## Goal of the exercise:
Your task is to transcribe the data in full.

## Provided records:
· · · ·

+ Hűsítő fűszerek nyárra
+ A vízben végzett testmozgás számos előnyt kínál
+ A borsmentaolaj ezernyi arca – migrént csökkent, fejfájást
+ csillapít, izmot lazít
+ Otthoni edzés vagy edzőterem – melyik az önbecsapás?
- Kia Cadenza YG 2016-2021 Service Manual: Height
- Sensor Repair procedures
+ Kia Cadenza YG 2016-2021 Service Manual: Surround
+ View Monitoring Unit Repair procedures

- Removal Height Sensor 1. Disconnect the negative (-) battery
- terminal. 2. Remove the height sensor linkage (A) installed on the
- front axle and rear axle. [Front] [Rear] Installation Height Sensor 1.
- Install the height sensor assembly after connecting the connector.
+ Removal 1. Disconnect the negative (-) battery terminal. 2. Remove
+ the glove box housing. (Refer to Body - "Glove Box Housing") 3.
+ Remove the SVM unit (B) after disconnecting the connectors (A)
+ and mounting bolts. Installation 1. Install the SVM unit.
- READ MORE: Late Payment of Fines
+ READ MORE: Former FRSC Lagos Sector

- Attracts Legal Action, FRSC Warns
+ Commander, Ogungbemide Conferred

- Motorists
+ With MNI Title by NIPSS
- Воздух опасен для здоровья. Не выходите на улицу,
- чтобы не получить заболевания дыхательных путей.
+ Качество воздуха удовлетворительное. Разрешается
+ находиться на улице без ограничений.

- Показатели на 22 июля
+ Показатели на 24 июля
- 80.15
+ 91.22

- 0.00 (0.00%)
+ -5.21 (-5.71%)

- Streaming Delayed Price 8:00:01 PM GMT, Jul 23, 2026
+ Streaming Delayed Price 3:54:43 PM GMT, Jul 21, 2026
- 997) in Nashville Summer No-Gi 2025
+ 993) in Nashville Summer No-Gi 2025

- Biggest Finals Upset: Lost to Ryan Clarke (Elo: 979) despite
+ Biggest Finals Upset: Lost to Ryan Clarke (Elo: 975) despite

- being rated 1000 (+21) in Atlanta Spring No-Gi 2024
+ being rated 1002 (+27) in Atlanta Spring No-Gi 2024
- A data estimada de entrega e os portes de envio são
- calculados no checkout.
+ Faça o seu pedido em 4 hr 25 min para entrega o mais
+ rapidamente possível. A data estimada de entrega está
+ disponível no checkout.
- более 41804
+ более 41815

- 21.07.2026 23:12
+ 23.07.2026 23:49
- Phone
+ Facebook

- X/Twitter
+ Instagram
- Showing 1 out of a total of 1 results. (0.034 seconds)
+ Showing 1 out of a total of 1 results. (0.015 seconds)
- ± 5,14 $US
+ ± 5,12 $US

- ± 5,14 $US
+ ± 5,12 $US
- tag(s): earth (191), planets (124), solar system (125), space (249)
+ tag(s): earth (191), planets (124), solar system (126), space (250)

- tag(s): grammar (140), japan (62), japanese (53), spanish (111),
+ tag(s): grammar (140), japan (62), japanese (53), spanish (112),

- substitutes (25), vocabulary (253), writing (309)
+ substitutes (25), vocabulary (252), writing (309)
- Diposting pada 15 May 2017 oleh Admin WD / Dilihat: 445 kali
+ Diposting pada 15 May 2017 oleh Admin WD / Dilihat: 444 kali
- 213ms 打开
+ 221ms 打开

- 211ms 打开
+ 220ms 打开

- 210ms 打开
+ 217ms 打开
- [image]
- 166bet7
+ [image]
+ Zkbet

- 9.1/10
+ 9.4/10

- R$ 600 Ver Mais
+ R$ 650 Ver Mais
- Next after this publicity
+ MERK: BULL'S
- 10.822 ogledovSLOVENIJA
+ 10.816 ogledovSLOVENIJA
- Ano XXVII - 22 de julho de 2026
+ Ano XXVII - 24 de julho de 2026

· · · ·

## Task solution:
+ Hűsítő fűszerek nyárra
+ A vízben végzett testmozgás számos előnyt kínál
+ A borsmentaolaj ezernyi arca – migrént csökkent, fejfájást
+ csillapít, izmot lazít
+ Otthoni edzés vagy edzőterem – melyik az önbecsapás?
- Kia Cadenza YG 2016-2021 Service Manual: Height
- Sensor Repair procedures
+ Kia Cadenza YG 2016-2021 Service Manual: Surround
+ View Monitoring Unit Repair procedures

- Removal Height Sensor 1. Disconnect the negative (-) battery
- terminal. 2. Remove the height sensor linkage (A) installed on the
- front axle and rear axle. [Front] [Rear] Installation Height Sensor 1.
- Install the height sensor assembly after connecting the connector.
+ Removal 1. Disconnect the negative (-) battery terminal. 2. Remove
+ the glove box housing. (Refer to Body - "Glove Box Housing") 3.
+ Remove the SVM unit (B) after disconnecting the connectors (A)
+ and mounting bolts. Installation 1. Install the SVM unit.
- READ MORE: Late Payment of Fines
+ READ MORE: Former FRSC Lagos Sector

- Attracts Legal Action, FRSC Warns
+ Commander, Ogungbemide Conferred

- Motorists
+ With MNI Title by NIPSS
- Воздух опасен для здоровья. Не выходите на улицу,
- чтобы не получить заболевания дыхательных путей.
+ Качество воздуха удовлетворительное. Разрешается
+ находиться на улице без ограничений.

- Показатели на 22 июля
+ Показатели на 24 июля
- 80.15
+ 91.22

- 0.00 (0.00%)
+ -5.21 (-5.71%)

- Streaming Delayed Price 8:00:01 PM GMT, Jul 23, 2026
+ Streaming Delayed Price 3:54:43 PM GMT, Jul 21, 2026
- 997) in Nashville Summer No-Gi 2025
+ 993) in Nashville Summer No-Gi 2025

- Biggest Finals Upset: Lost to Ryan Clarke (Elo: 979) despite
+ Biggest Finals Upset: Lost to Ryan Clarke (Elo: 975) despite

- being rated 1000 (+21) in Atlanta Spring No-Gi 2024
+ being rated 1002 (+27) in Atlanta Spring No-Gi 2024
- A data estimada de entrega e os portes de envio são
- calculados no checkout.
+ Faça o seu pedido em 4 hr 25 min para entrega o mais
+ rapidamente possível. A data estimada de entrega está
+ disponível no checkout.
- более 41804
+ более 41815

- 21.07.2026 23:12
+ 23.07.2026 23:49
- Phone
+ Facebook

- X/Twitter
+ Instagram
- Showing 1 out of a total of 1 results. (0.034 seconds)
+ Showing 1 out of a total of 1 results. (0.015 seconds)
- ± 5,14 $US
+ ± 5,12 $US

- ± 5,14 $US
+ ± 5,12 $US
- tag(s): earth (191), planets (124), solar system (125), space (249)
+ tag(s): earth (191), planets (124), solar system (126), space (250)

- tag(s): grammar (140), japan (62), japanese (53), spanish (111),
+ tag(s): grammar (140), japan (62), japanese (53), spanish (112),

- substitutes (25), vocabulary (253), writing (309)
+ substitutes (25), vocabulary (252), writing (309)
- Diposting pada 15 May 2017 oleh Admin WD / Dilihat: 445 kali
+ Diposting pada 15 May 2017 oleh Admin WD / Dilihat: 444 kali
- 213ms 打开
+ 221ms 打开

- 211ms 打开
+ 220ms 打开

- 210ms 打开
+ 217ms 打开
- [image]
- 166bet7
+ [image]
+ Zkbet

- 9.1/10
+ 9.4/10

- R$ 600 Ver Mais
+ R$ 650 Ver Mais
- Next after this publicity
+ MERK: BULL'S
- 10.822 ogledovSLOVENIJA
+ 10.816 ogledovSLOVENIJA
- Ano XXVII - 22 de julho de 2026
+ Ano XXVII - 24 de julho de 2026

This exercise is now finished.